■ **TRY IT**: Please restate word for word the lines from the top of the entries through the line that contains "- You can also", and do not include any pictures.

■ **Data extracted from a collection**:

++++++

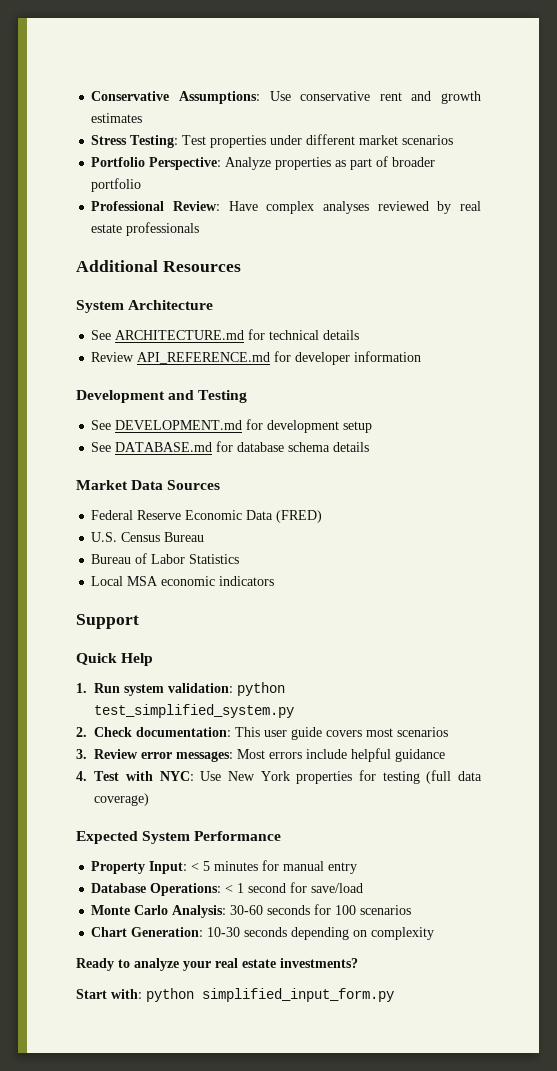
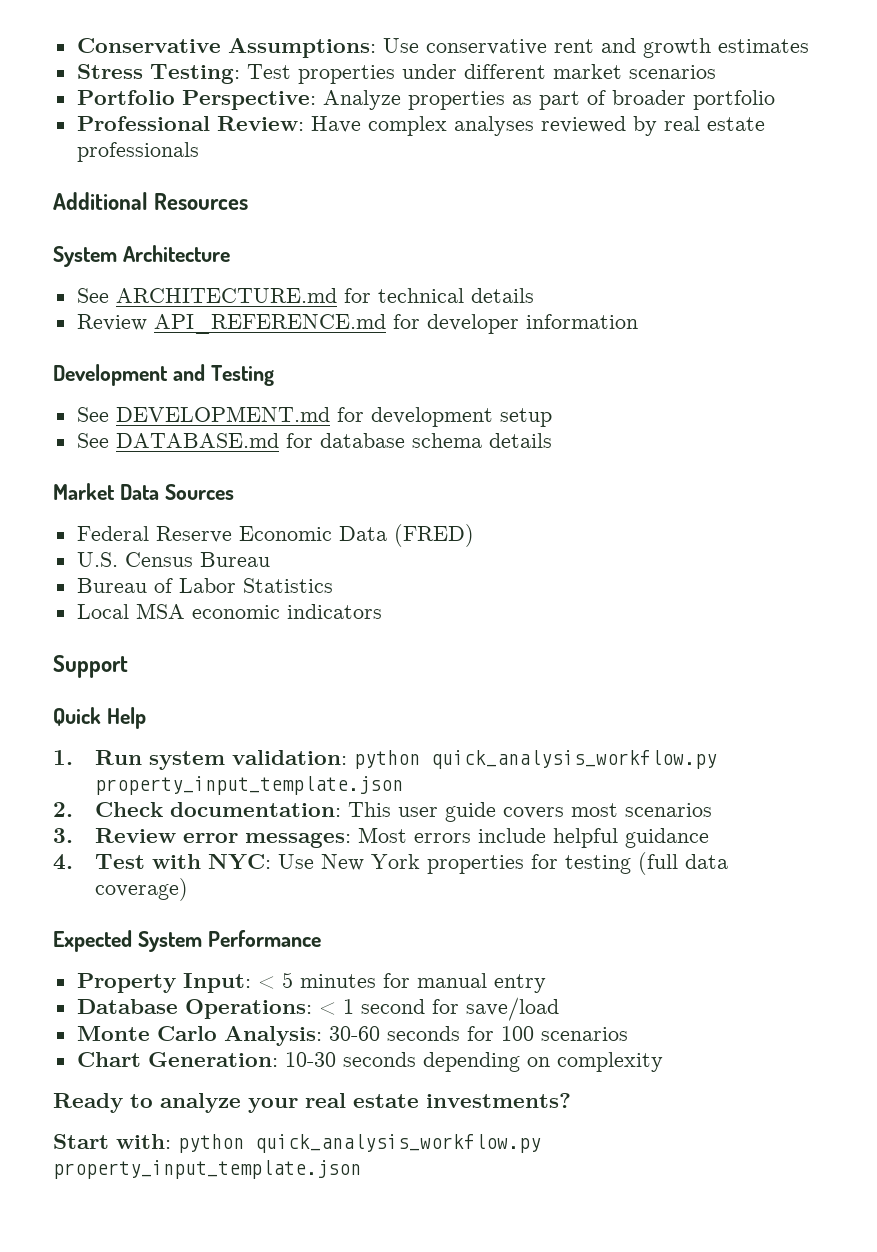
- 1. Run system validation: python test_simplified_system.py
+ 1. Run system validation: python quick_analysis_workflow.py property_input_template.json
- Start with: python simplified_input_form.py
+ Start with: python quick_analysis_workflow.py property_input_template.json

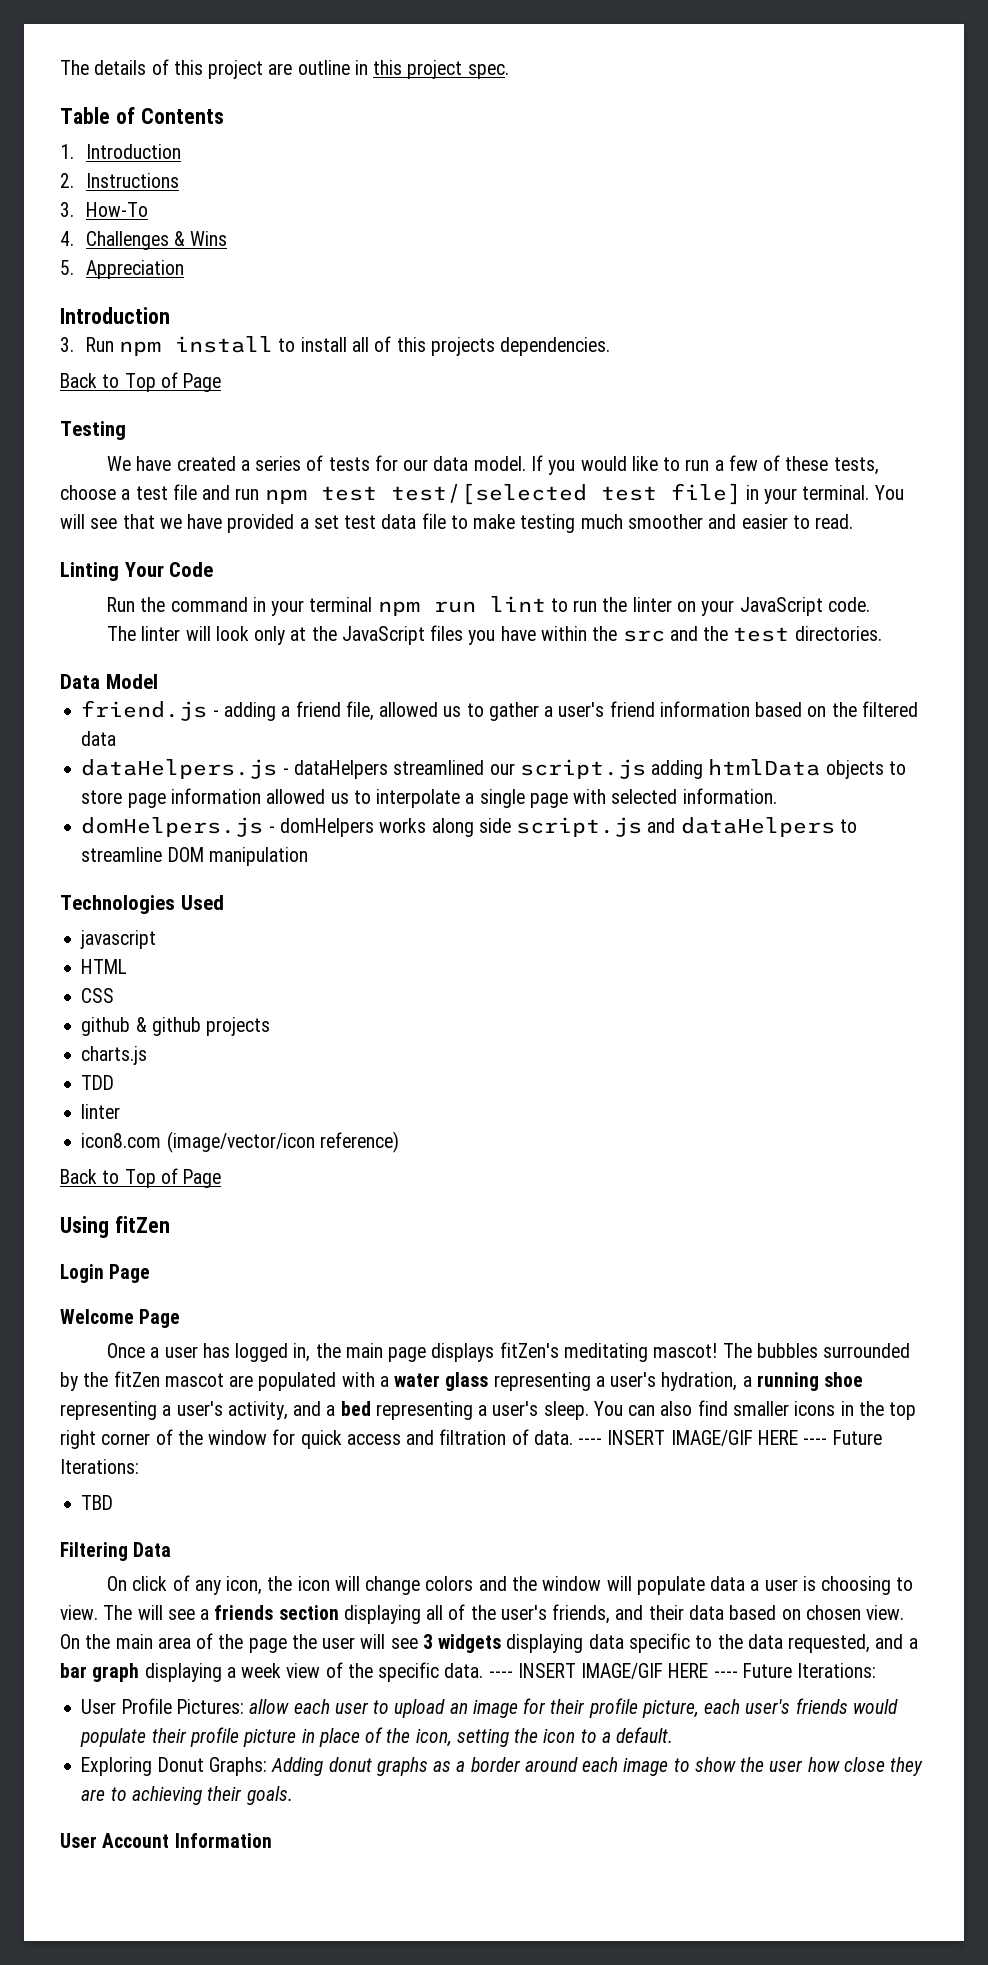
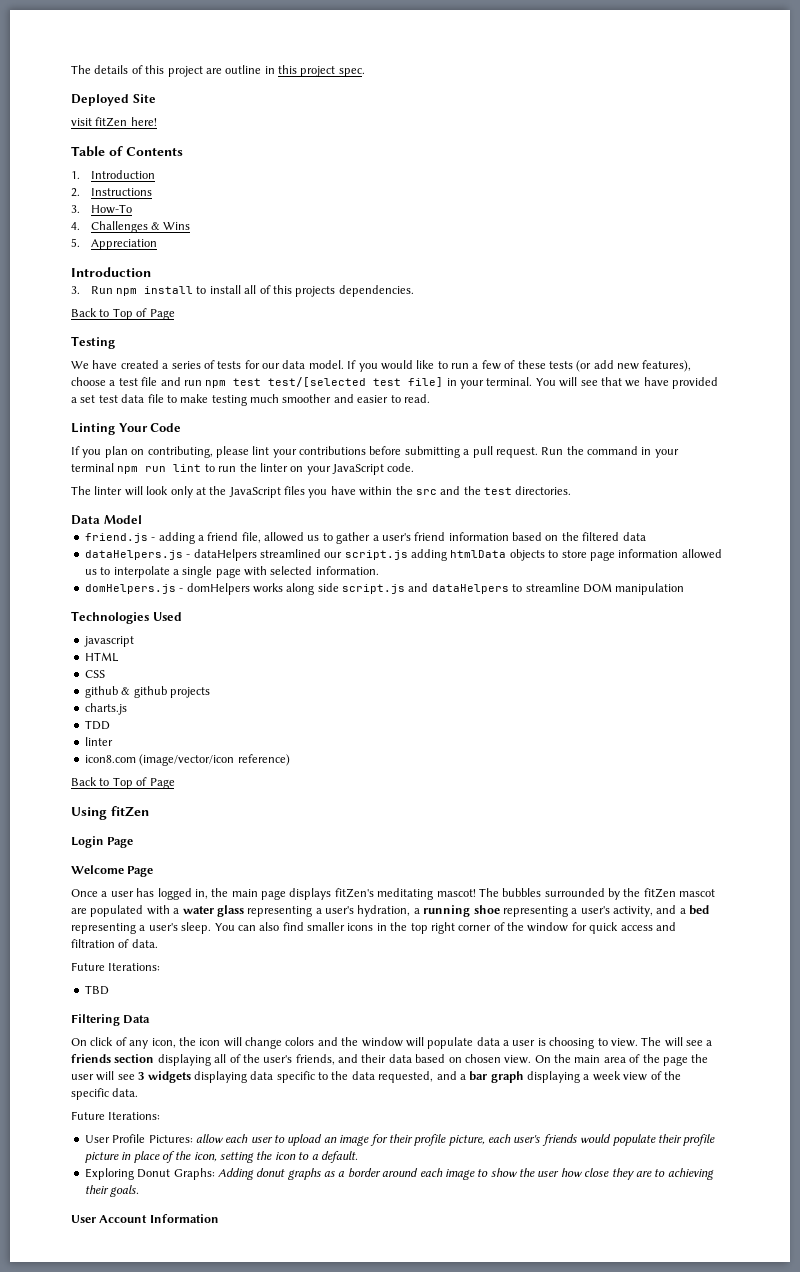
+ Deployed Site
+ visit fitZen here!
- If you would like to run a few of these tests, choose a test file and run npm test test/[selected test file] in your terminal.
+ If you would like to run a few of these tests (or add new features), choose a test file and run npm test test/[selected test file] in your terminal.
+ If you plan on contributing, please lint your contributions before submitting a pull request.
- You can also find smaller icons in the top right corner of the window for quick access and filtration of data. ---- INSERT IMAGE/GIF HERE ---- Future Iterations:
+ You can also find smaller icons in the top right corner of the window for quick access and filtration of data.
+ Future Iterations:
- On the main area of the page the user will see 3 widgets displaying data specific to the data requested, and a bar graph displaying a week view of the specific data. ---- INSERT IMAGE/GIF HERE ---- Future Iterations:
+ On the main area of the page the user will see 3 widgets displaying data specific to the data requested, and a bar graph displaying a week view of the specific data.
+ Future Iterations:

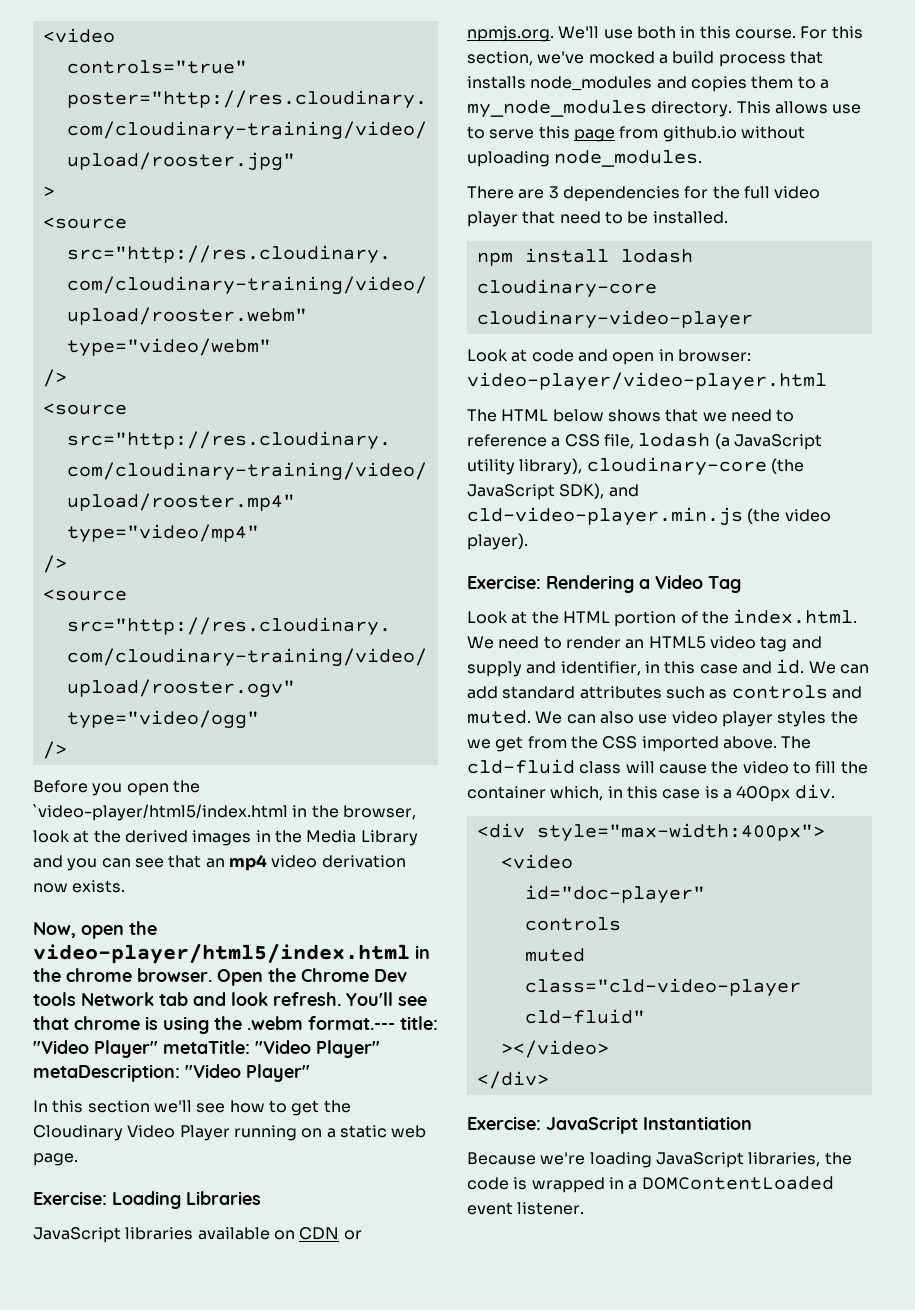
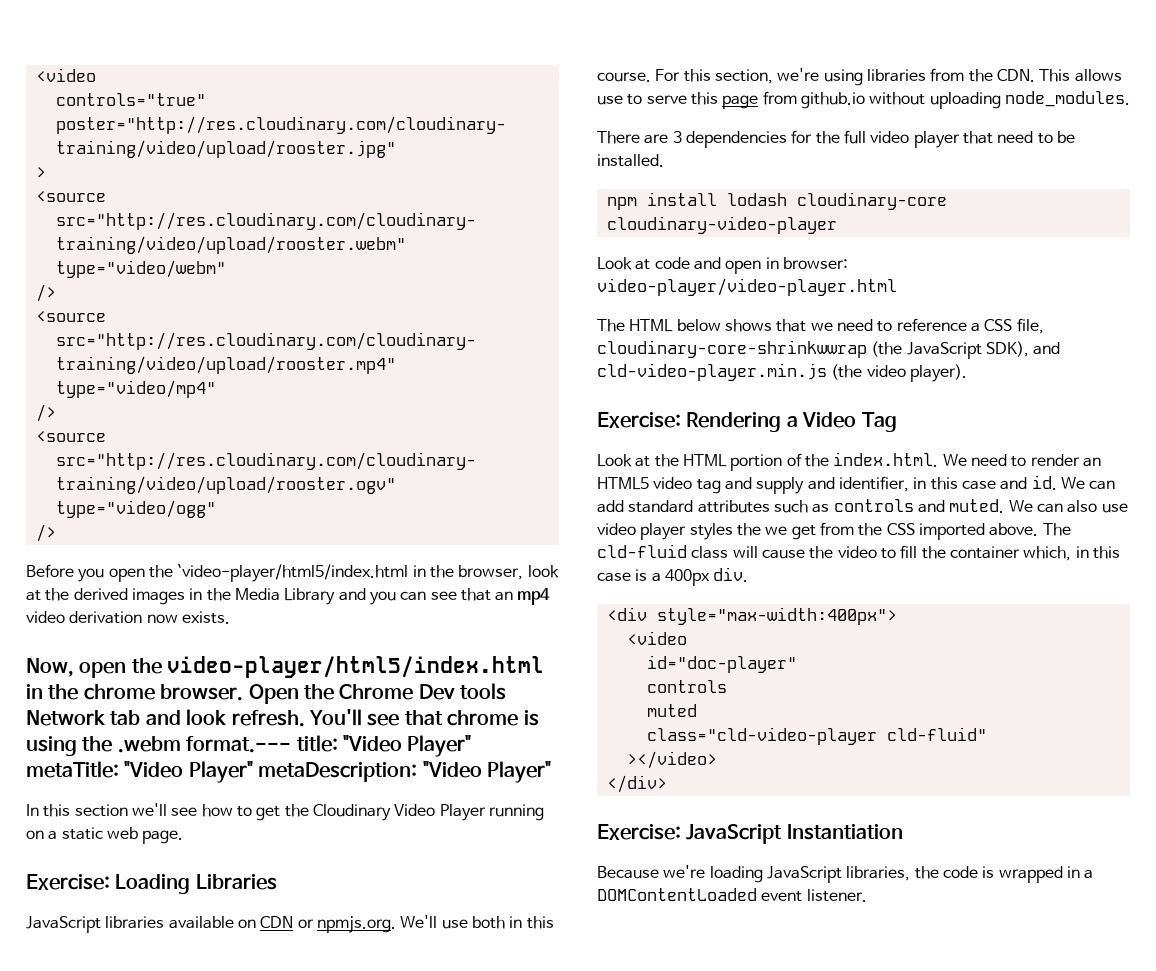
- For this section, we've mocked a build process that installs node_modules and copies them to a my_node_modules directory. This allows use to serve this page from github.io without uploading node_modules.
+ For this section, we're using libraries from the CDN. This allows use to serve this page from github.io without uploading node_modules.
- The HTML below shows that we need to reference a CSS file, lodash (a JavaScript utility library), cloudinary-core (the JavaScript SDK), and cld-video-player.min.js (the video player).
+ The HTML below shows that we need to reference a CSS file, cloudinary-core-shrinkwwrap (the JavaScript SDK), and cld-video-player.min.js (the video player).

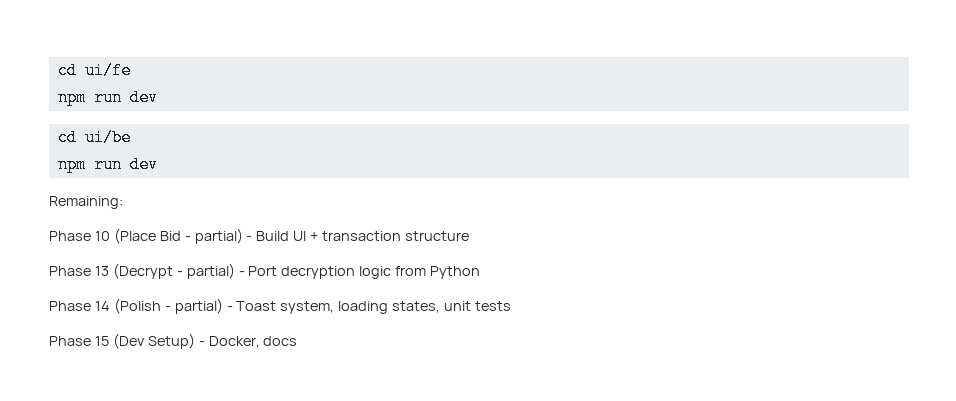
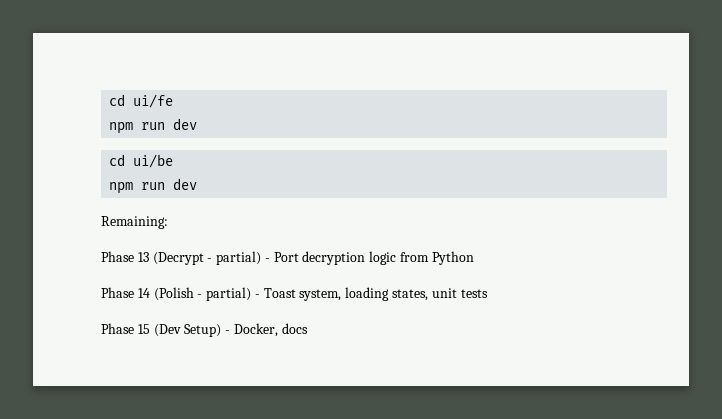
- Phase 10 (Place Bid - partial) - Build UI + transaction structure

++++++

■ **WRITTEN SOLUTION**:
- 1. Run system validation: python test_simplified_system.py
+ 1. Run system validation: python quick_analysis_workflow.py property_input_template.json
- Start with: python simplified_input_form.py
+ Start with: python quick_analysis_workflow.py property_input_template.json

+ Deployed Site
+ visit fitZen here!
- If you would like to run a few of these tests, choose a test file and run npm test test/[selected test file] in your terminal.
+ If you would like to run a few of these tests (or add new features), choose a test file and run npm test test/[selected test file] in your terminal.
+ If you plan on contributing, please lint your contributions before submitting a pull request.
- You can also find smaller icons in the top right corner of the window for quick access and filtration of data. ---- INSERT IMAGE/GIF HERE ---- Future Iterations:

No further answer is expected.